My support for Steve Leung OD and Alfred Bossino

To the Parents,

I have often wondered why the profession of optometry does not change
its treatment for the prevention of myopia with a plus lens -- in these
decades after the ground-breaking scientific research by Dr. Francis
Young, Dr. Howard Howland and others has been successfully completed.

I have seen the number of young myopes increase in the USA and to an
incredible extent in the Far East.  The prevalence is very serious in
Japan, Hong Kong, Singapore, Taiwan and China.

I regret this obvious and rapid increase in the degree of myopia around
the world -- because of the use of the traditional (minus-lens)
treatment.  This is a primitive method indeed.  To this date there has
been no systematic effort to educate the public about this method of
effective nearsightedness prevention with the plus lens.

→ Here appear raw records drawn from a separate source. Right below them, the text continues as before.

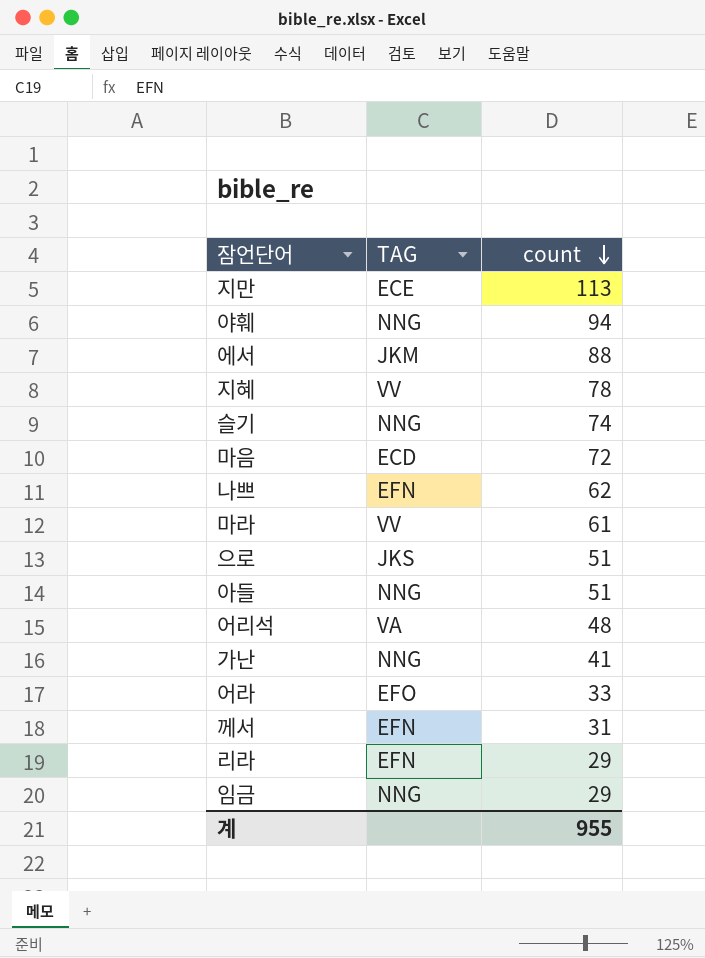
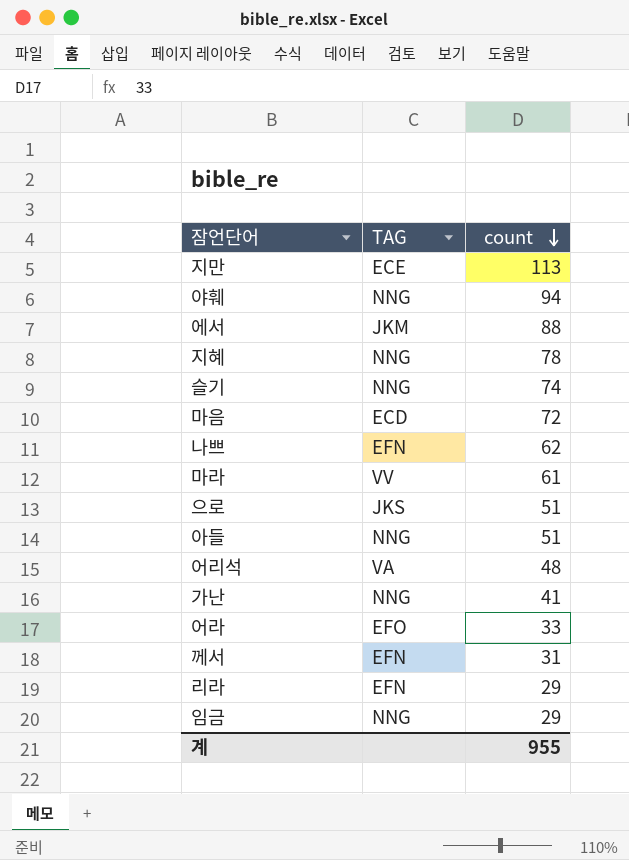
지혜 | TAG: VV -> NNG

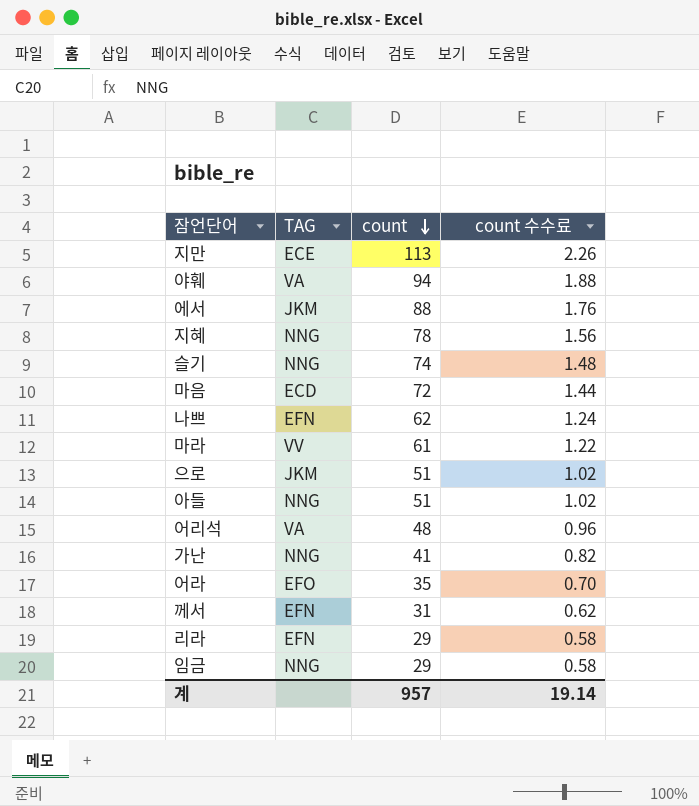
column count 수수료 | formula: none -> [count] * 0.02
야훼 | TAG: NNG -> VA
으로 | TAG: JKS -> JKM
어라 | count: 33 -> 35
계 | count: 955 -> 957

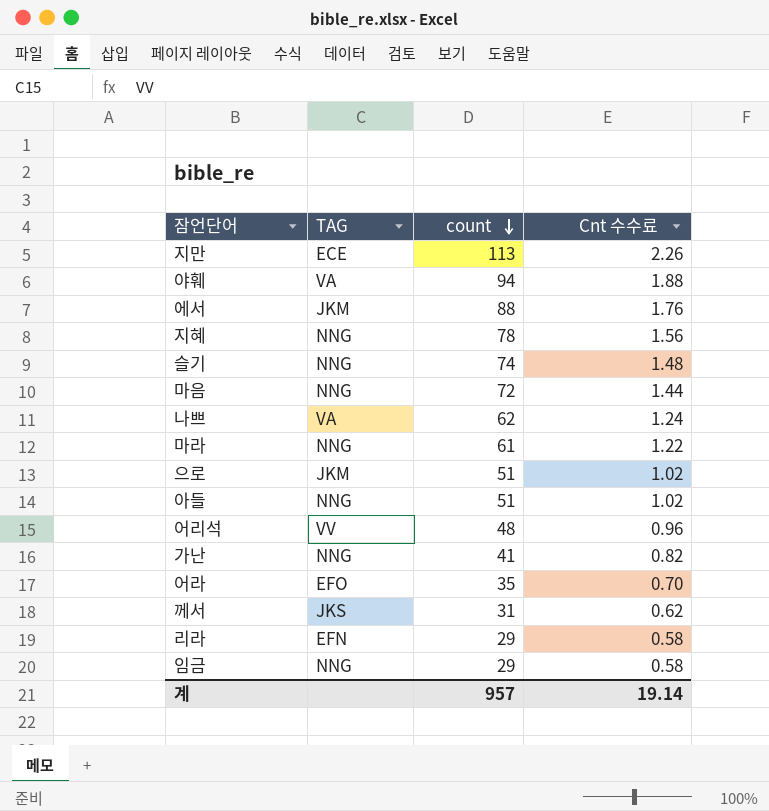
column name: count 수수료 -> Cnt 수수료
마음 | TAG: ECD -> NNG
나쁘 | TAG: EFN -> VA
마라 | TAG: VV -> NNG
어리석 | TAG: VA -> VV
께서 | TAG: EFN -> JKS

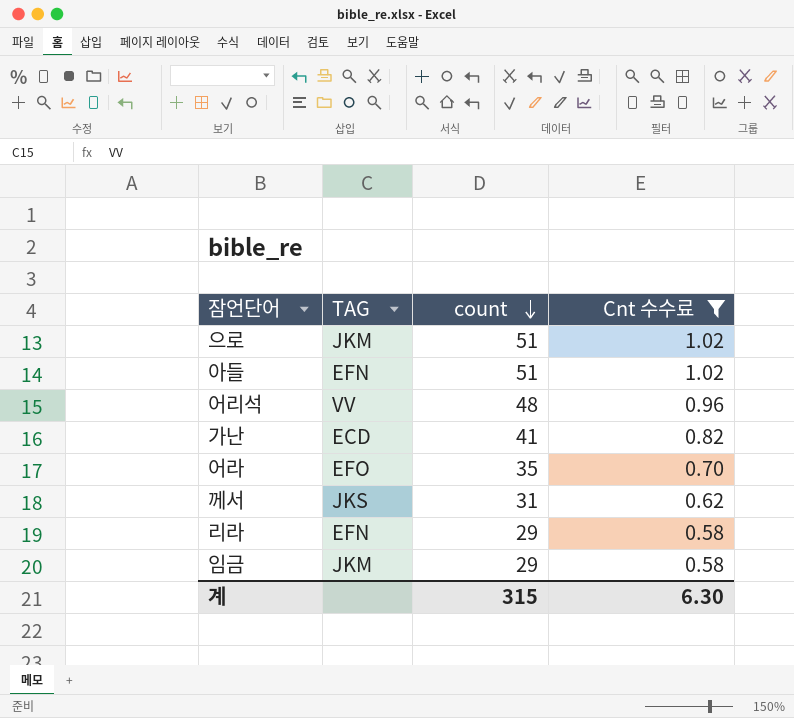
filter: none -> Cnt 수수료 <= 1.02
아들 | TAG: NNG -> EFN
가난 | TAG: NNG -> ECD
임금 | TAG: NNG -> JKM
계 | count: 957 -> 315
계 | Cnt 수수료: 19.14 -> 6.30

I personally support and recommend the work of Steve H. Leung and
Alfred Han Bossino.  They are making a sincere effort to educate the
public about the necessity of "correct use" of the plus lens for
prevention.  Mr. Leung's knowledge and skill will be of considerable
value to your child in his goal of maintaining clear distant vision
through the school years.

SAC
otisbrown@pa.net - 31 May 2006 05:12 GMT
Here is Dr. Colgates further statement of the need to
understand the necessity of the plus as the
preventive second-opinion.

Otis

+++++++++++++++++++++++

November 20, 2004

To the Parents:

In the Matter of Steve H. Leung OD and Alfred H. Bossino.

www.chinamyopia.org

Dear Sir,

    I am a senior scientists, astrophysicist and nuclear
physicist at Los Alamos National Laboratory and a member of the
National Academy of Sciences of the USA.  For all of my scientific
career I have been dedicated to understanding the cause of natural
phenomena.  From the age of 13 years, now 66 years ago, I
recognized that the standard response to myopia was perhaps miss
guided.  Instead I used positive lens glasses to correct, or alter
my focal environment, namely one of reading nearly all the time.
(A positive lens "corrects" a near-point focal environment by
altering the light rays to be more parallel from the near-point
object.  as if the print were made more distant.) Being young and
therefore developmentally plastic, my eyes and their focal
properties immediately responded.  Within just a few weeks, the
clarity or focus of distant objects had been restored.    This was
just as I expected from scientific arguments.  I had to maintain a
positive lens for reading thereafter.  This was a small price to
pay for perfect distance vision for all my life.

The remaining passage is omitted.